Frame Rating: Baby Cronenberg makes his wet debut with “Infinity Pool”

A man's distressed face sinks into a pool of red liquid.
(Tania Azhang • The Student Life)

After almost a year in exile, (just managing TSL. No big deal) I’m back to my movie reviewing roots — and this one’s an extra damp one.

At the tail end of 2022, Brandon Cronenberg, son of cult horror director David Cronenberg, dropped his first film, “Infinity Pool.” I can’t stress this enough: This is the single wettest film I’ve ever seen (and I’ve seen Finding Nemo).

The film stars the third scariest Skarsgård (Alexander), indie-horror darling Mia Goth and nine — count ’em — nine bodily fluids. I kept very careful count. Blood, sweat, tears, pus, vomit, urine, semen, breast milk and what can only be described as dubious cranial goo all make an appearance.

“Infinity Pool” follows James Foster — played by Skarsgård — an unsuccessful novelist financially held aloft by his wealthy wife, Em — played by Cleopatra Coleman. While vacationing at a ritzy beachfront (more liquid!) resort in the fictional nation of Li Tolqa, James accidentally hits a local man with his car, and, in accordance with the country’s Hammurabian judicial system, is sentenced to death.

The twist? The nation’s government offers a way to circumvent the death penalty: By coughing up a large sum of money, wealthy tourists can clone themselves, sending their genetically identical scapegoats to be ritually executed in their place.

With this newfound knowledge, James falls in with a group of fellow one-percenters who, no longer afraid of legal consequences, terrorize the beachfront country in an escalating and inescapable spree of orgies, drugs and horrific crimes.
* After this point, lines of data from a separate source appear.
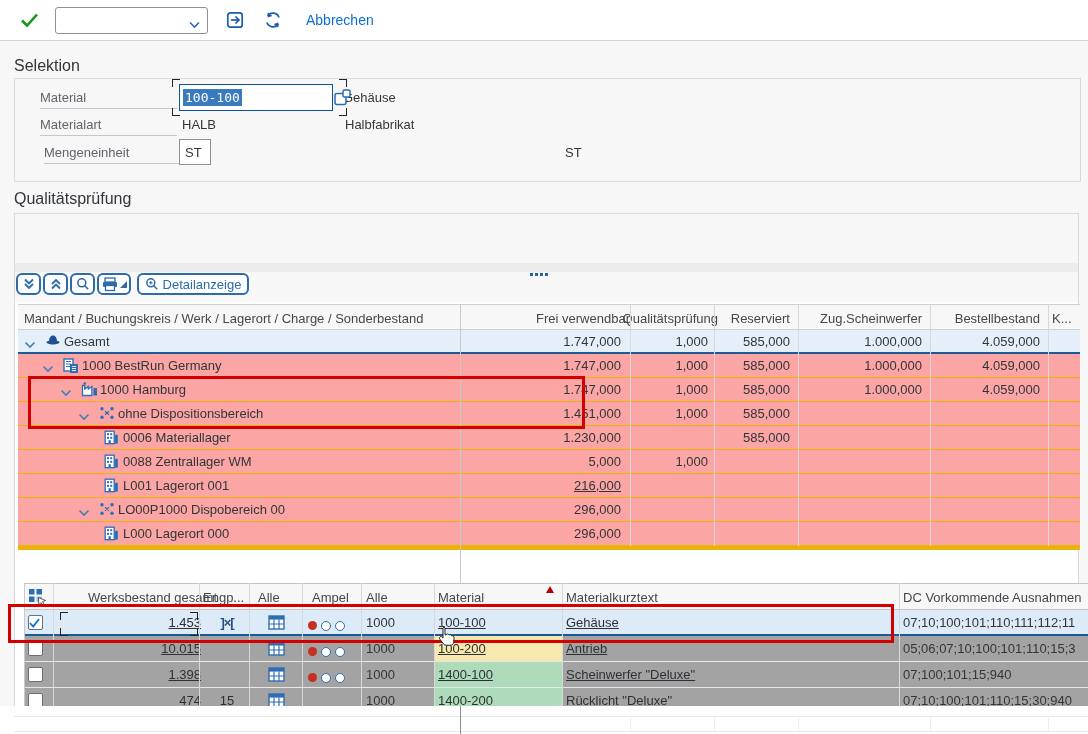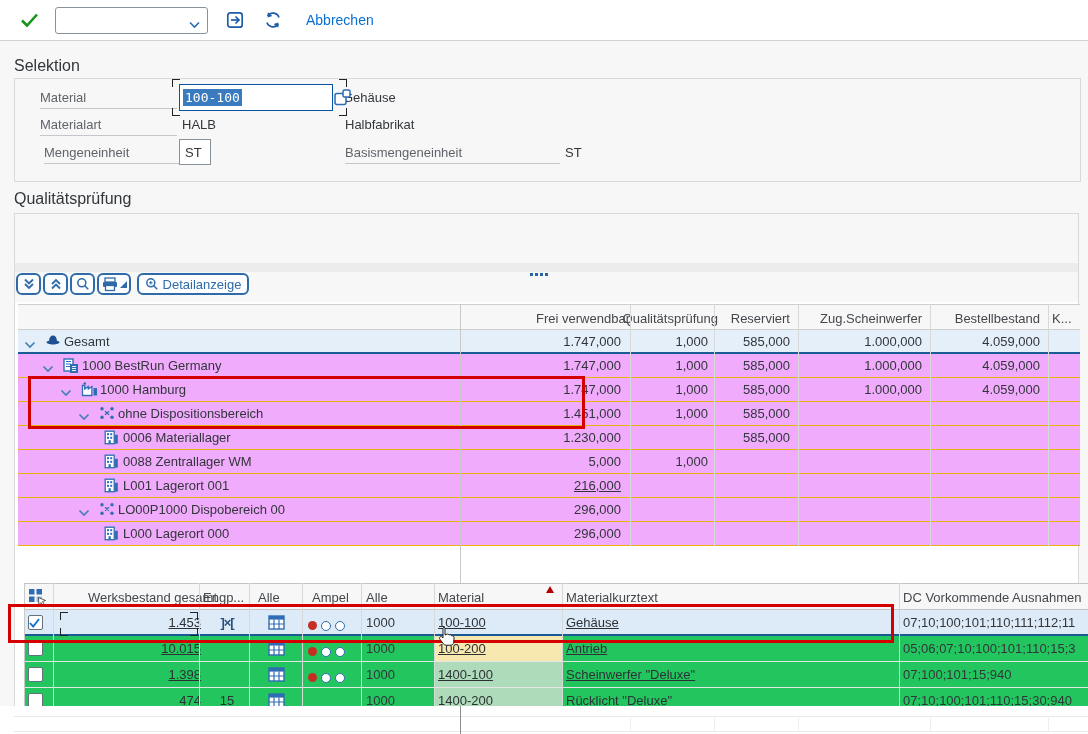"Basismengeneinheit" span.abs { html: <span>Basismengeneinheit</span> -> none }
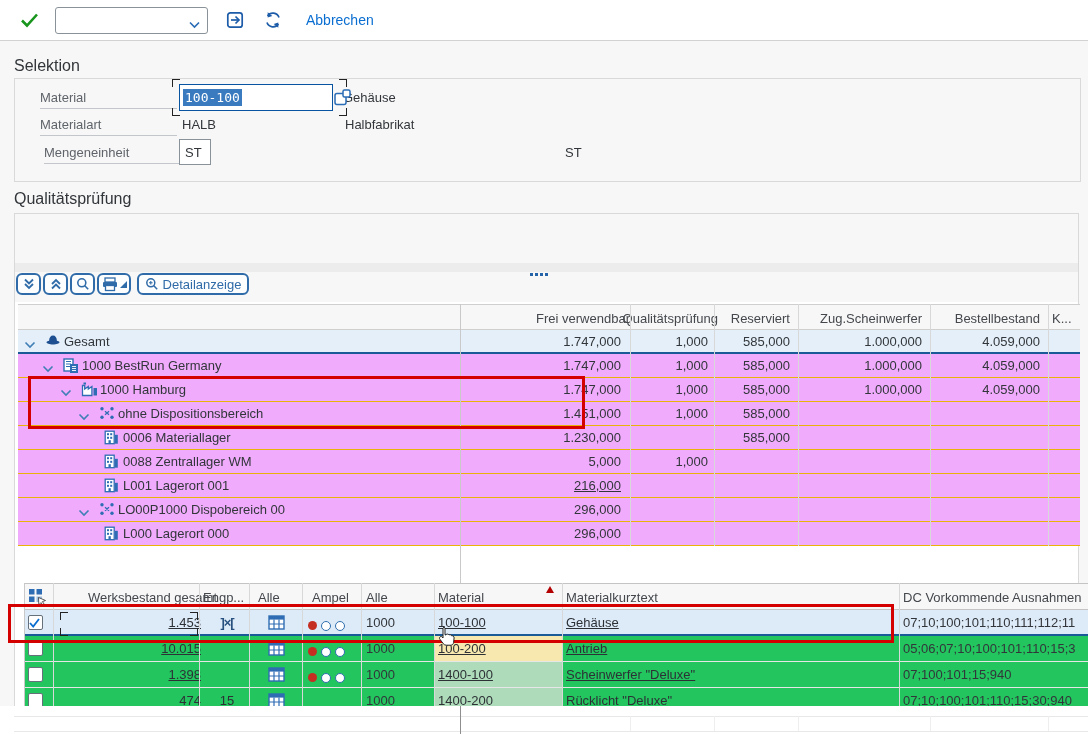"Mandant / Buchungskreis / Werk" span.abs { html: none -> <span>Mandant / Buchungskreis / Werk / Lagerort / Charge / Sonderbestand</span> }
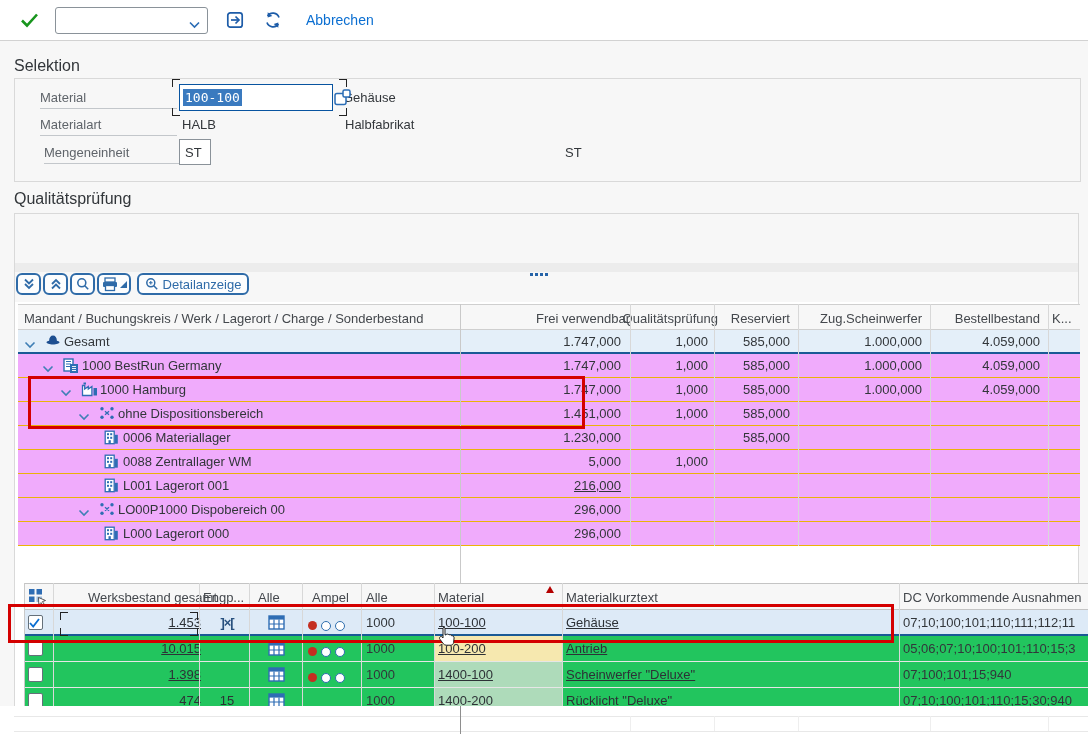"1000 BestRun Germany" .tree-row { background: #f0abfc -> #fca5a5; border-bottom: 1px solid #eab308 -> 5px solid #eab308 }
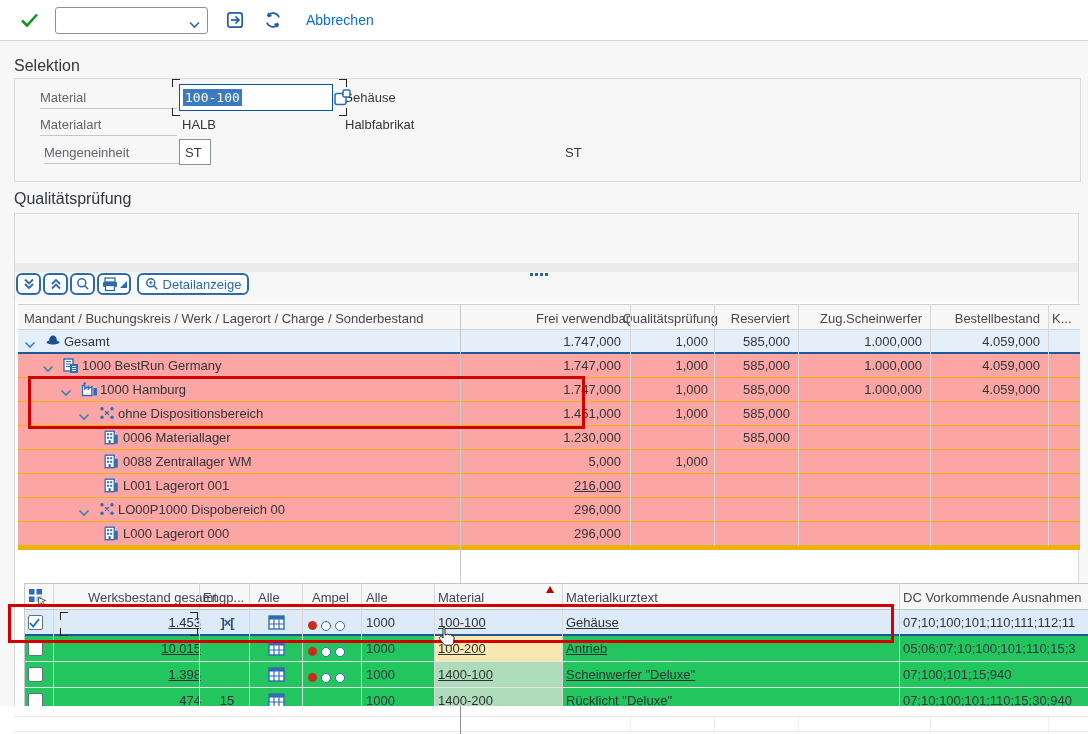"10.015" .det-row { background: #22c55e -> #a3a3a3 }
There’s a lot that “Infinity Pool” does right. For a film commenting on the depraved, carnal, consequence-free indulgence of the uber-rich, the visuals deliver. This is a violent, sensory kaleidoscope of a film. The editing is sharp, the shots are vibrant and, in the footsteps of Cronenberg’s father, the practical effects are gorgeously grotesque.

The film is as disgusting as it is gorgeous. As much as I’ve joked about it, the goopiness of “Infinity Pool” is one of its biggest strengths. Watching James sink into the titular pool of thick red genetic sludge (yet another liquid!) is nothing less than a visual treat.

It’s a dirty, hideous, beautiful movie, and one that I desperately want to love. Unfortunately, the younger Cronenberg’s debut is messy, and not just because of the fluids.

The premise of “Infinity Pool” is an interesting one, but for a film that overtly paints itself as class commentary, it isn’t nearly as conscious as it wants to be.

The big wet elephant in the room is the film’s fictional third-world nation, Li Tolqa, a bizarre cultural blend of the Mediterranean, Eastern Bloc Europe and some vague tropical island locale. It seems clear that Cronenberg wanted to escape the baggage of setting the film in an real-world country, but with its scary, exotic, legally “backwards” chimera nation, “Infinity Pool” is soaked with an uncomfortable amount of vague, indiscriminate xenophobia.

The film’s depictions of women aren’t much better. James’s wife Em doesn’t do much other than provide a plausible reason why an unsuccessful novelist could find himself surrounded by wealth above his caliber, and Goth’s character, Gabi, isn’t much better. She inducts James into the destructive spiral of violent hedonism, but lacks any real character or motivation outside of being a cruel, femme-fatale succubus.

The movie isn’t all that tight either. The setup is more plodding and convoluted than it needs to be. Though the momentum eventually picks up, the plot isn’t half as slick as the visuals. Cronenberg’s father’s films aren’t for everyone, but I appreciate his ability to take a far-out concept and execute it in as cleanly as possible. It seems like that trait might not be genetic.

For each step it wants to take forward, it takes another step backwards. It’s a shame “Infinity Pool” is bogged down by its sloppy commentary. It’s a gruesome, stimulating, psychedelic rollercoaster, and a fun one at that. I just wish its social and narrative screws were a bit tighter.

Gerrit Punt PO 23 has recently acquired a bunch of liquid latex and a styrofoam mannequin, and is eager to make some Cronenbergian special effects of his own. This isn’t a bit or anything, he just wants you to wish him luck.